I really thought about a Swardman, but I read about the legendary quality of the GM1000 on this site. Plus, I think it would be easier to get parts for the GM1000.

I may still bite the bullet and buy a 22" Elektra next month. Why have one reel mower when you could have two? Those interchangeable cartridges are of the most appeal to me.

And speaking of biting bullets, I just pulled the trigger and purchased the GM1000 mentioned at the top of this post. It should be here in two weeks or kess. 
$500 is a steal for this machine, even if it needs some work. I have a buddy who is a mechanic and I might be able to convince him to help me swap out those reels. I tried watching Reel Dad's videos and I'm convinced that this process is above my pay grade.


----------



## Guest (May 13, 2020)

I'm sure you'll be happy with either one they both will do an excellent job.


----------



## MasterMech (Sep 24, 2017)

You can always just swap to a heavy bedknife and gain a good bit of cut quality.

For aprox .500" Hoc

11-blade + Low-Cut knife = Good
11-blade + High-Cut Knife = Better
8-Blade + High-Cut Knife = Best

For HoC .750-1.00" I'd probably lean towards a Super-Thick or "Fairway" knife, but others have reported fitment issues with new reels. I would call R&R and make sure to sort out any known issues like that before ordering, as it's unlikely you have the equipment to correct it in the field.


----------



## Jay20nj (Jul 25, 2018)

Toro parts outside of whats on rr are crazy expensive and if you cant work on it yourself you may want to go with a new swardman where you can ship off the cartridges. Working on the toro is pretty easy though


----------



## leifcat1 (May 9, 2020)

MasterMech said:


> You can always just swap to a heavy bedknife and gain a good bit of cut quality.
> 
> For aprox .500" Hoc
> 
> ...


This is excellent information to know. I must admit that reading about all of the different accessory options has been somewhat overwhelming. I, too, felt that a Fairway bedknife was better suited for the heights that I'm initially trying to achieve. It's good to have advanced notice of some of the potential problems I could've run into using the Fairway/Super Thick models. I will be sure to speak with R&R before I make that purchase.

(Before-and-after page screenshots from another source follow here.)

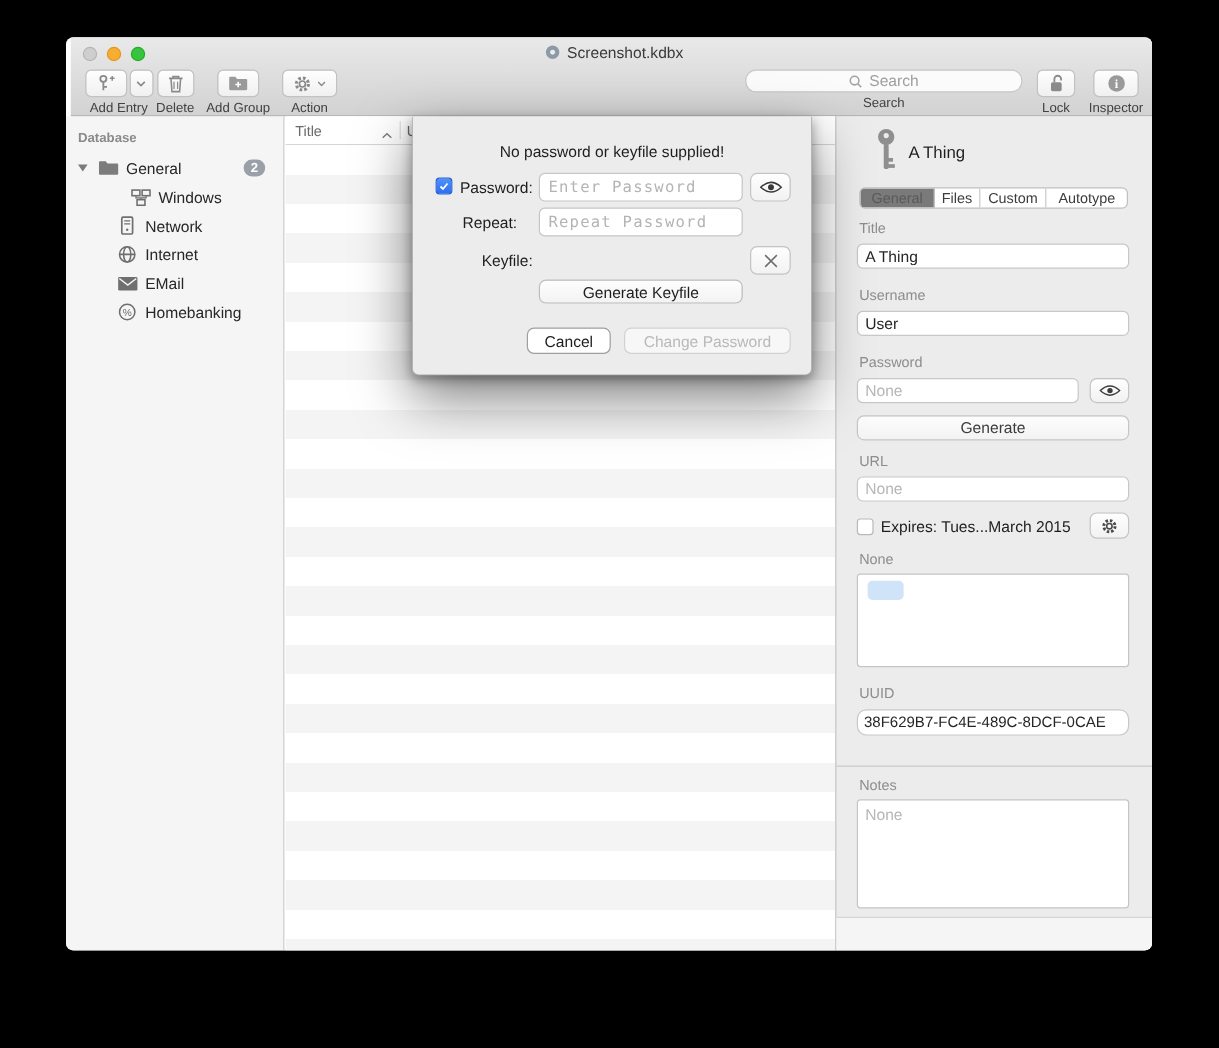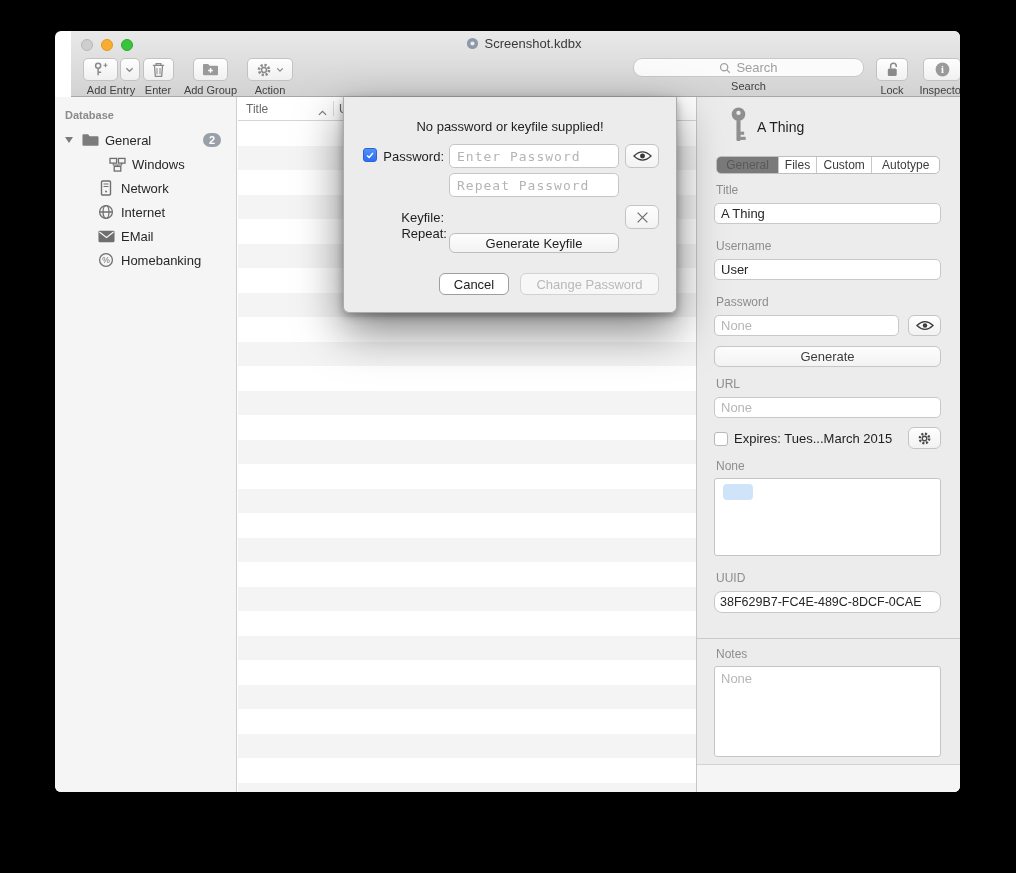--- a/index.html
+++ b/index.html
@@ -1,21 +1,21 @@
 <!DOCTYPE html>
 <html><head>
 <meta charset="utf-8">
 <style>
   * { margin:0; padding:0; box-sizing:border-box; }
   html,body { width:1016px; height:873px; background:#000; font-family:"Liberation Sans", sans-serif; }
   .window { position:absolute; left:55px; top:31px; width:905px; height:761px;
             border-radius:6px; overflow:hidden; background:#fff; }
 
   
-  .chrome { position:absolute; left:16px; top:0; width:100%; height:66px;
+  .chrome { position:absolute; left:4px; top:0; width:100%; height:66px;
             background:linear-gradient(#e9e9e9,#d2d2d2); border-bottom:1px solid #a8a8a8; }
   .lights { position:absolute; left:10px; top:8px; display:flex; gap:8px; }
   .light { width:12px; height:12px; border-radius:50%; }
   .light.gray { background:#cecece; border:1px solid #b6b6b6; }
   .light.yellow { background:#f6ad32; border:1px solid #e1991c; }
   .light.green { background:#38c53e; border:1px solid #2aa82f; }
   .title-wrap { position:absolute; left:0; top:5px; width:100%; display:flex; justify-content:center;
                 align-items:center; gap:6px; font-size:13px; color:#3a3a3a; }
   .tb-group { position:absolute; top:27px; display:flex; flex-direction:column; align-items:center; }
   .tb-label { font-size:11px; color:#414141; margin-top:3px; white-space:nowrap; }
@@ -140,21 +140,21 @@
     <div class="tb-group" style="left:69px; width:36px;">
       <div class="tb-btn" style="width:31px;">
         <span style="display:flex">
           <svg width="15" height="17" viewBox="0 0 16 18" fill="none" stroke="#8a8a8a" stroke-width="1.4">
               <path d="M2 4.5 h12 M5.5 4.5 V2.8 h5 V4.5"></path>
               <path d="M3.7 4.5 l0.9 11.8 h6.8 l0.9 -11.8"></path>
               <path d="M6.4 7.5 v6.5 M9.6 7.5 v6.5" stroke-width="1.1"></path>
             </svg>
         </span>
       </div>
-      <div class="tb-label">Enter</div>
+      <div class="tb-label">Delete</div>
     </div>
 
     <div class="tb-group" style="left:108px; width:63px;">
       <div class="tb-btn" style="width:35px;">
         <span style="display:flex">
           <svg width="17" height="15" viewBox="0 0 18 16">
               <path d="M1 3 a1 1 0 0 1 1 -1 h4.5 l1.5 2 H16 a1 1 0 0 1 1 1 v8 a1 1 0 0 1 -1 1 H2 a1 1 0 0 1 -1 -1 z" fill="#9a9a9a"></path>
               <path d="M9 6.5 v5 M6.5 9 h5" stroke="#fff" stroke-width="1.5"></path>
             </svg>
         </span>
@@ -378,21 +378,21 @@
     <input class="sh-field" style="top: 47px;" placeholder="Enter Password">
     <div class="sh-sq-btn" style="top:47px;">
       <span style="display:flex">
         <svg width="19" height="12" viewBox="0 0 20 12">
             <path d="M1 6 Q10 -2.5 19 6 Q10 14.5 1 6 Z" fill="none" stroke="#383838" stroke-width="1.3"></path>
             <circle cx="10" cy="6" r="2.6" fill="#383838"></circle>
           </svg>
       </span>
     </div>
 
-    <span class="sh-label" style="left:38px; top:81px;margin-top:48px;">Repeat:</span>
+    <span class="sh-label" style="left:22px; top:81px;">Repeat:</span>
     <input class="sh-field" style="top: 76px;" placeholder="Repeat Password">
 
     <span class="sh-label" style="left:35px; top:113px;">Keyfile:</span>
     <div class="sh-sq-btn" style="top:108px;">
       <span style="display:flex">
         <svg width="13" height="13" viewBox="0 0 12 12">
             <path d="M1.5 1.5 L10.5 10.5 M10.5 1.5 L1.5 10.5" stroke="#6f6f6f" stroke-width="1.2"></path>
           </svg>
       </span>
     </div>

I've only been a member of TLF for a few days but I am impressed with the valuable responses I've gotten from everyone. Glad I joined!


----------



## Guest (May 13, 2020)

R&R products suggested their equiv bedknife with the 8 blade reel would be a good combo for my HOC 1" or less.
https://www.rrproducts.com/Bedknife-~-Low-Cut%7C%7C--187-~-1--00-HOC-product26105?k=R93-4264
I've gotten great results with it so far its held up well.


----------



## leifcat1 (May 9, 2020)

Nixnix42 said:


> R&R products suggested their equiv bedknife with the 8 blade reel would be a good combo for my HOC 1" or less.
> https://www.rrproducts.com/Bedknife-~-Low-Cut%7C%7C--187-~-1--00-HOC-product26105?k=R93-4264
> I've gotten great results with it so far its held up well.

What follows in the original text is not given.